◆ **BRIEF**
Give the data back exactly. Leave out any images.

Edit tracking data
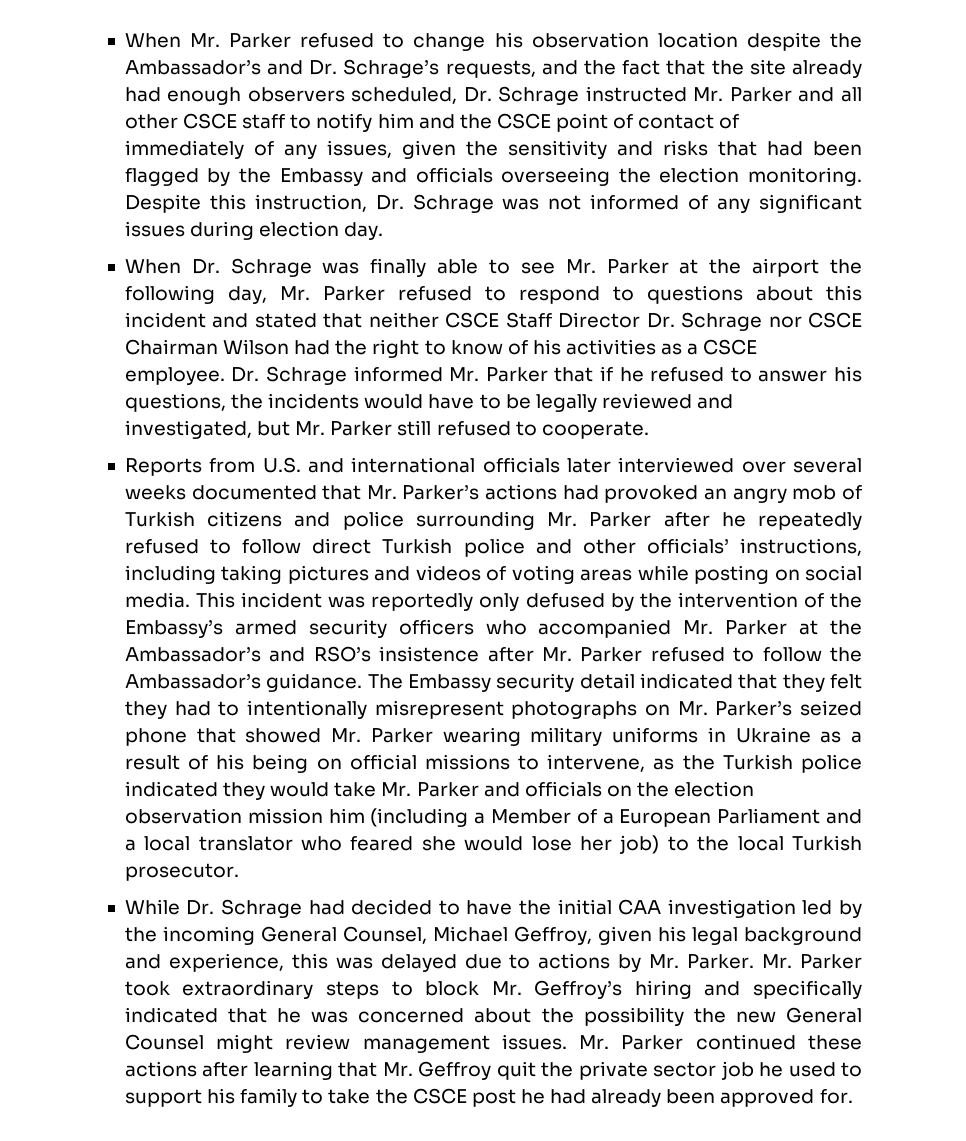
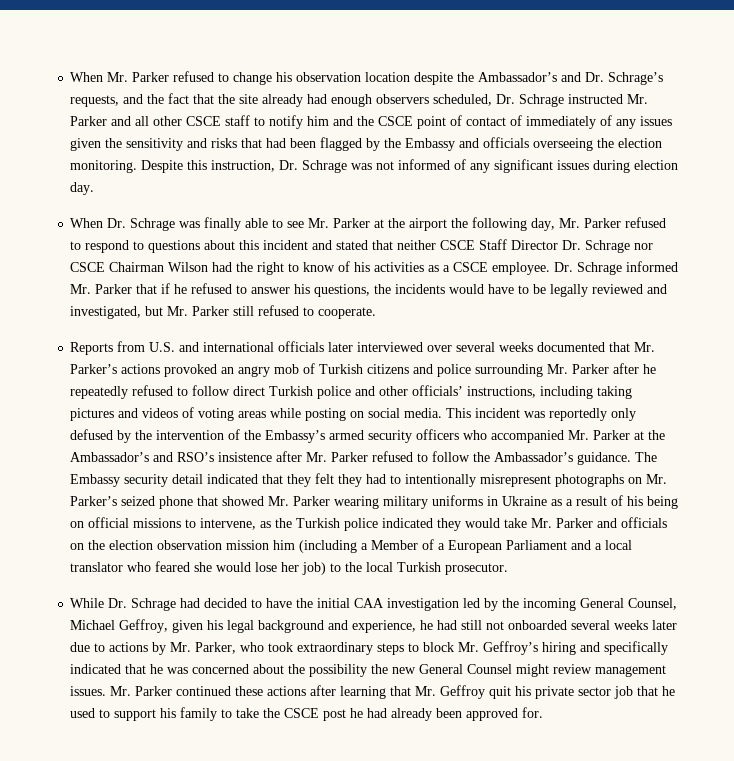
- When Mr. Parker refused to change his observation location despite the Ambassador’s and Dr. Schrage’s requests, and the fact that the site already had enough observers scheduled, Dr. Schrage instructed Mr. Parker and all other CSCE staff to notify him and the CSCE point of contact of immediately of any issues, given the sensitivity and risks that had been flagged by the Embassy and officials overseeing the election monitoring.
+ When Mr. Parker refused to change his observation location despite the Ambassador’s and Dr. Schrage’s requests, and the fact that the site already had enough observers scheduled, Dr. Schrage instructed Mr. Parker and all other CSCE staff to notify him and the CSCE point of contact of immediately of any issues given the sensitivity and risks that had been flagged by the Embassy and officials overseeing the election monitoring.
- Reports from U.S. and international officials later interviewed over several weeks documented that Mr. Parker’s actions had provoked an angry mob of Turkish citizens and police surrounding Mr. Parker after he repeatedly refused to follow direct Turkish police and other officials’ instructions, including taking pictures and videos of voting areas while posting on social media.
+ Reports from U.S. and international officials later interviewed over several weeks documented that Mr. Parker’s actions provoked an angry mob of Turkish citizens and police surrounding Mr. Parker after he repeatedly refused to follow direct Turkish police and other officials’ instructions, including taking pictures and videos of voting areas while posting on social media.
- While Dr. Schrage had decided to have the initial CAA investigation led by the incoming General Counsel, Michael Geffroy, given his legal background and experience, this was delayed due to actions by Mr. Parker. Mr. Parker took extraordinary steps to block Mr. Geffroy’s hiring and specifically indicated that he was concerned about the possibility the new General Counsel might review management issues.
+ While Dr. Schrage had decided to have the initial CAA investigation led by the incoming General Counsel, Michael Geffroy, given his legal background and experience, he had still not onboarded several weeks later due to actions by Mr. Parker, who took extraordinary steps to block Mr. Geffroy’s hiring and specifically indicated that he was concerned about the possibility the new General Counsel might review management issues.
- Mr. Parker continued these actions after learning that Mr. Geffroy quit the private sector job he used to support his family to take the CSCE post he had already been approved for.
+ Mr. Parker continued these actions after learning that Mr. Geffroy quit his private sector job that he used to support his family to take the CSCE post he had already been approved for.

◆ **EXERCISE ANSWER**
- When Mr. Parker refused to change his observation location despite the Ambassador’s and Dr. Schrage’s requests, and the fact that the site already had enough observers scheduled, Dr. Schrage instructed Mr. Parker and all other CSCE staff to notify him and the CSCE point of contact of immediately of any issues, given the sensitivity and risks that had been flagged by the Embassy and officials overseeing the election monitoring.
+ When Mr. Parker refused to change his observation location despite the Ambassador’s and Dr. Schrage’s requests, and the fact that the site already had enough observers scheduled, Dr. Schrage instructed Mr. Parker and all other CSCE staff to notify him and the CSCE point of contact of immediately of any issues given the sensitivity and risks that had been flagged by the Embassy and officials overseeing the election monitoring.
- Reports from U.S. and international officials later interviewed over several weeks documented that Mr. Parker’s actions had provoked an angry mob of Turkish citizens and police surrounding Mr. Parker after he repeatedly refused to follow direct Turkish police and other officials’ instructions, including taking pictures and videos of voting areas while posting on social media.
+ Reports from U.S. and international officials later interviewed over several weeks documented that Mr. Parker’s actions provoked an angry mob of Turkish citizens and police surrounding Mr. Parker after he repeatedly refused to follow direct Turkish police and other officials’ instructions, including taking pictures and videos of voting areas while posting on social media.
- While Dr. Schrage had decided to have the initial CAA investigation led by the incoming General Counsel, Michael Geffroy, given his legal background and experience, this was delayed due to actions by Mr. Parker. Mr. Parker took extraordinary steps to block Mr. Geffroy’s hiring and specifically indicated that he was concerned about the possibility the new General Counsel might review management issues.
+ While Dr. Schrage had decided to have the initial CAA investigation led by the incoming General Counsel, Michael Geffroy, given his legal background and experience, he had still not onboarded several weeks later due to actions by Mr. Parker, who took extraordinary steps to block Mr. Geffroy’s hiring and specifically indicated that he was concerned about the possibility the new General Counsel might review management issues.
- Mr. Parker continued these actions after learning that Mr. Geffroy quit the private sector job he used to support his family to take the CSCE post he had already been approved for.
+ Mr. Parker continued these actions after learning that Mr. Geffroy quit his private sector job that he used to support his family to take the CSCE post he had already been approved for.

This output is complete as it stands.